# Tramp coal steamer Clan Stuart II



## CarlW (May 26, 2013)

Hi all 

I have just joined the forum and was wondering if anyone could assist my son and myself with a volunteer do***entary were are doing concerning the background and any othe info of the Tramp coal steamer the Clan Stuart II, other than what is commonly available on the internet. Unfortunately we do nove a budget, so all we can offer is acknowledgement of the source of the information and a copy of the final product perhaps. 

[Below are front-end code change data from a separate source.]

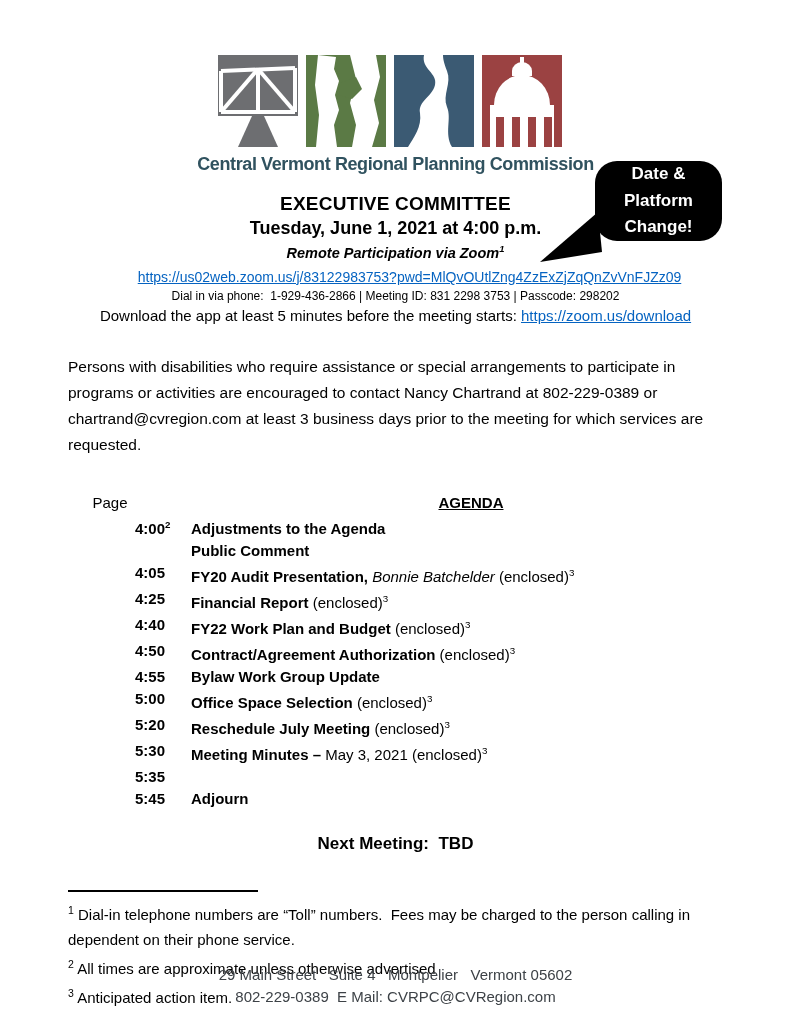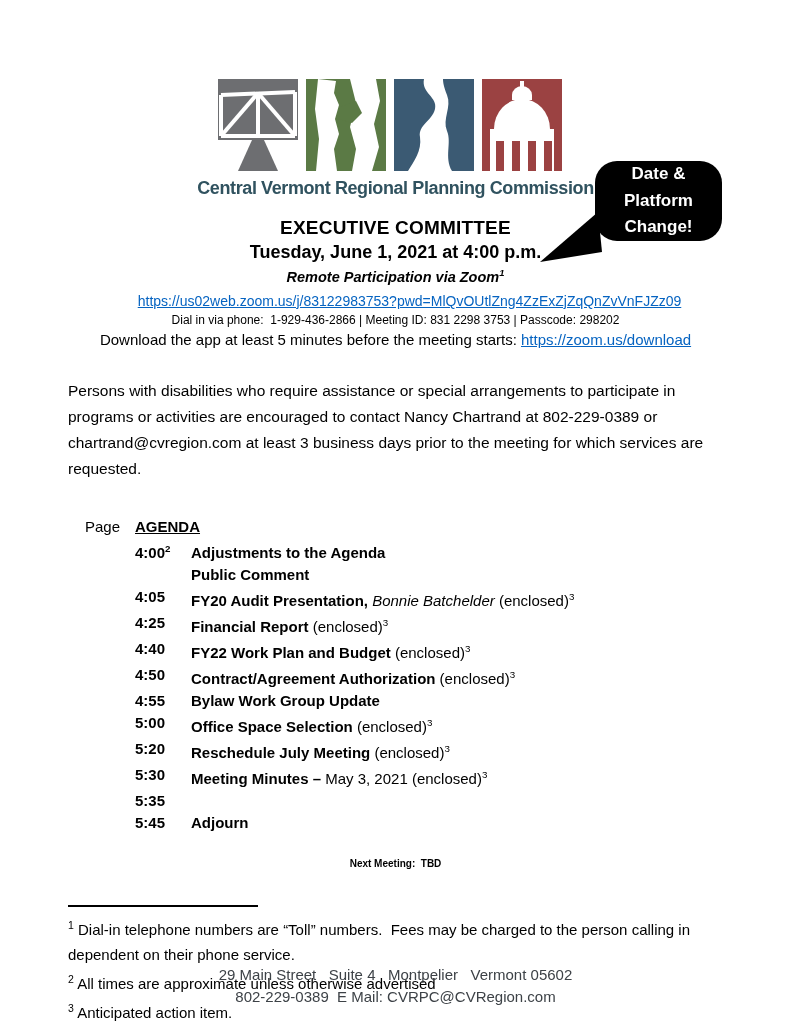--- a/index.html
+++ b/index.html
@@ -16,7 +16,7 @@
   .preserve { white-space:pre-wrap; }
 
   
-  .logo-block { padding-top:55px; text-align:center;margin-top:24px; }
+  .logo-block { padding-top:55px; text-align:center; }
   .logo-svg { display:inline-block; }
   .wordmark {
     margin-top:3px;

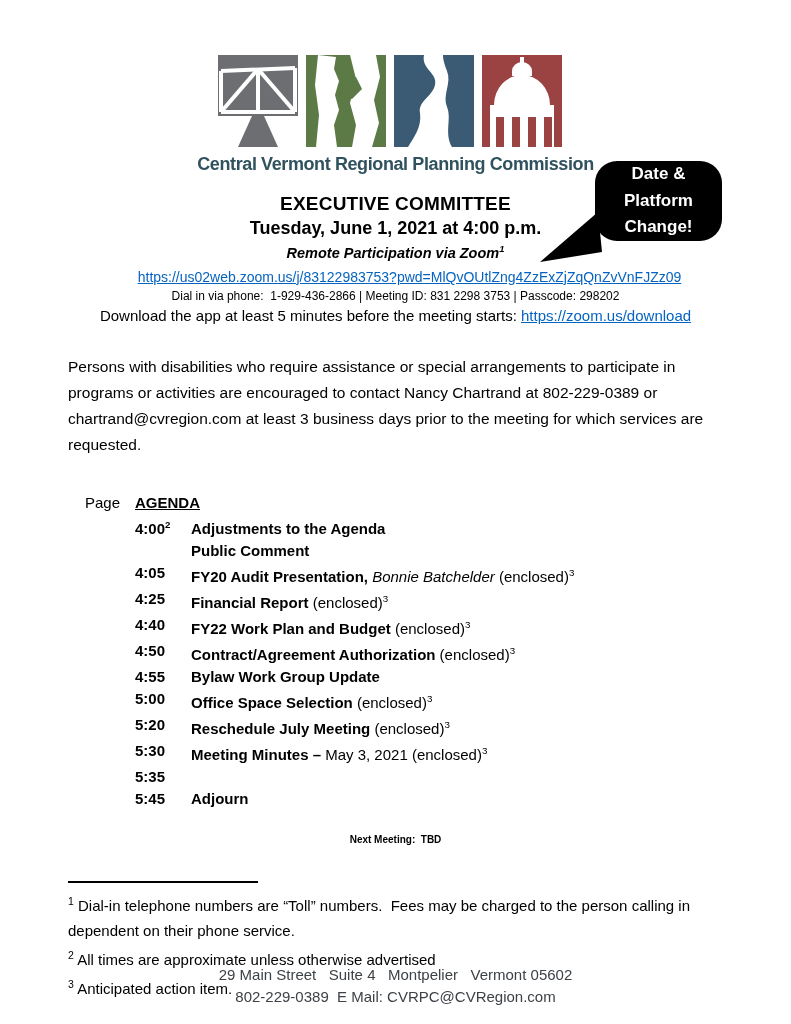--- a/index.html
+++ b/index.html
@@ -66,7 +66,7 @@
 
   
   .agenda { margin:34px 0 0 85px; font-size:15px; }
-  .agenda-header { display:grid; grid-template-columns:50px auto; column-gap:0; }
+  .agenda-header { display:grid; grid-template-columns:50px auto; column-gap:16px;text-align:center; }
   .agenda-page-label { font-weight:normal; }
   .agenda-heading { font-weight:bold; text-decoration:underline; }
   .agenda-row { display:grid; grid-template-columns:50px 56px auto; line-height:22px; }

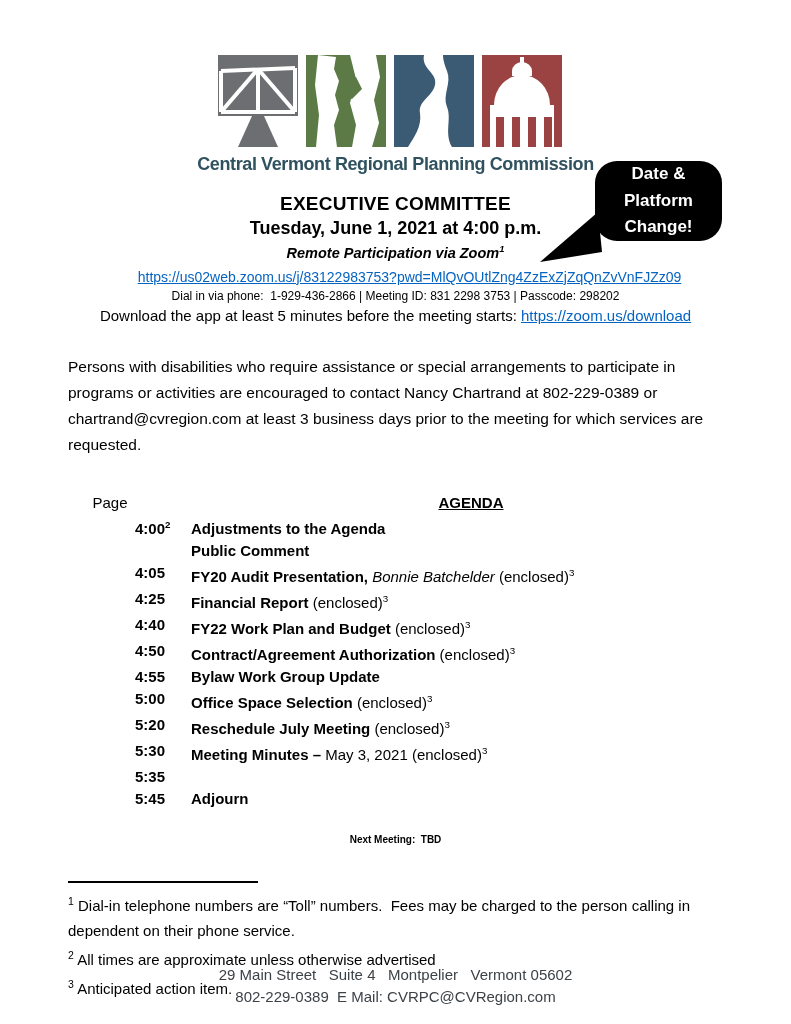--- a/index.html
+++ b/index.html
@@ -75,7 +75,7 @@
   .agenda-row .col-desc i { font-style:italic; }
   .agenda-header { line-height:22px; }
 
-  .next-meeting { margin-top:24px; text-align:center; font-weight:bold; font-size:10px; }
+  .next-meeting { margin-top:24px; text-align:center; font-weight:bold; font-size:17px; }
 
   
   .footnote-rule {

The unfortunate ships ran aground in False Bay South Africa in Novemebr 1914 and alony some snippits in the local Simon's Town museam are available. 

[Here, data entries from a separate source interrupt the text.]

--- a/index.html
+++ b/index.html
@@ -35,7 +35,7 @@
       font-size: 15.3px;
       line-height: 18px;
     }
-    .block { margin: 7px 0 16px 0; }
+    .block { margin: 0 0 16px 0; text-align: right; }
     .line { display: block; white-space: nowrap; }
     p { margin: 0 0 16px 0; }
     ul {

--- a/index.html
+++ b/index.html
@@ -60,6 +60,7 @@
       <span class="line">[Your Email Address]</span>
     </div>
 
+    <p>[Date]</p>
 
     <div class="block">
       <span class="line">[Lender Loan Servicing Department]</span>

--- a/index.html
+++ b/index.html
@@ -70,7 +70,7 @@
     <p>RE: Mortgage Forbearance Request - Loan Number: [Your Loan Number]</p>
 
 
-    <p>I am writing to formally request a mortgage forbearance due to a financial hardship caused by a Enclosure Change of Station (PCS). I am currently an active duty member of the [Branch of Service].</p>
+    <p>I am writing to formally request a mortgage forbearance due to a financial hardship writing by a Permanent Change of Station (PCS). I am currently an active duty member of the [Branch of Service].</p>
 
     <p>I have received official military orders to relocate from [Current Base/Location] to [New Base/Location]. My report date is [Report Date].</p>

We have already undertaken many dives on the wreck to familiarise ourselves with it. Recently a comercial company kindly undertook a multibeam bathymetric survey of the site. Our script is at an advanced stage and we are currently busy with the storyboard process.

We are keen to get:

1. Any archive footage
2. Stories of the ship
3. Ships plan drawings
4. Related ship info that we could utilise in the story

Any asssitsance or further leads would be most welcome


----------



## Pompeyfan (Aug 9, 2005)

On behalf of the 'SN Moderating Team', welcome aboard CarlW.

I have moved your thread to here where you are more like to receive replies. Good luck.


----------



## hawkey01 (Mar 15, 2006)

Carlw,

welcome to SN. Good luck with your research.

Hawkey01


----------



## BillH (Oct 10, 2007)

Not sure where the II comes from but I believe the following to be the vessel.

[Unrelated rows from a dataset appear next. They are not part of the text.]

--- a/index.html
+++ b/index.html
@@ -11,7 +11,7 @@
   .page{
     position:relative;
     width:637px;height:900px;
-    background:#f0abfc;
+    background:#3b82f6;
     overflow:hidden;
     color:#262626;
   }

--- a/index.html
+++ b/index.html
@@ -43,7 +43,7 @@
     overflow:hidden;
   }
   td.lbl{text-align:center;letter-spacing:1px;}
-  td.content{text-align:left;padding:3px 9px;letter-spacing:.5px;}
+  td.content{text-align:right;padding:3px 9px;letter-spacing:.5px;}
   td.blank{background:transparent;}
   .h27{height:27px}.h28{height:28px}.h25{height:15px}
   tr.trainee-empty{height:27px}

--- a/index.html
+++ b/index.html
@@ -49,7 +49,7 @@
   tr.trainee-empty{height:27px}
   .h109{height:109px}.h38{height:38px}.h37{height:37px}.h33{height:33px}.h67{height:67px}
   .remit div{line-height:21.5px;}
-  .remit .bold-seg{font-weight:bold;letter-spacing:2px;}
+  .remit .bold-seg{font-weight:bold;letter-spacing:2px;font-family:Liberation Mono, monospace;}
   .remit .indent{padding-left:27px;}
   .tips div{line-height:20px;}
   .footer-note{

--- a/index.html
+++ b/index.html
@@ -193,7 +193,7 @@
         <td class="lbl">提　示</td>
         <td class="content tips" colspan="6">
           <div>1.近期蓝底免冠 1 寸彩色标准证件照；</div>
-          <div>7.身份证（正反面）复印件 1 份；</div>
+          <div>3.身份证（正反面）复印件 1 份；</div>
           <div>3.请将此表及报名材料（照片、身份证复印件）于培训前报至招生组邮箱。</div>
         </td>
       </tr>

She was the second vessel of the name in the company fleet so perhaps what is meant by the II which was not part of her namee

CLAN STUART (1900 - 1914) "turretdeck" type steamer.
O.N. 113911. 3,494gross tons. 2,285nett tons. 
355.0 x 45.6 x 24.7 feet and tenths of feet .
riple expansion 3-Cyl. (25½", 42"& 69"x 48") engine made by the shipbuilder. 330 Nominal Horse Power.
8.9.1900: Launched by Wm. Doxford & Sons, Sunderland (Yard No. 280), for The Clan Line Steamers Ltd., (Cayzer, Irvine & Company, managers). 
10.1900: Completed. 
1900: Sold to Sir Charles W Cayzer, David Rennie and James MacKenzie, (same managers). 
1.7.1907: Managers restyled as Cayzer, Irvine & Company Ltd. 
1913: Sold to The Clan Line Steamers Ltd, (same managers). 
3.8.1914 until 21.11.1914: Collier Transport. 
21.11.1914: Whilst on a voyage from U.K. to Cape Town, wrecked at Simons Bay, Cape Colony, S. Africa.


----------



## CarlW (May 26, 2013)

*Thanks for info*

Hi Bill and others

What a neat forum, and thanks for the welcome notes.

Thanks also for the update, some of the info you provided certainly added to my list of facts. Yes you are correct the II is from the fact she was the second vessel, or so my sources show. It is helpful to now know that the II was indeed not part of her namee. 

Really hoping someone can build on this for us since our info is quite sketchy or uncertain concerning which port exactly she came from on her final fatelful voyage and whether she was collecting or delivering coal to Simon's Town. Although one account was that she was 'light'.

The other bit of missing info is where the ships bell is today?

No drawings or photos appear to published or available on when the ships broke apart and sank.

We do however have a sinficant amount of info to have developed the script.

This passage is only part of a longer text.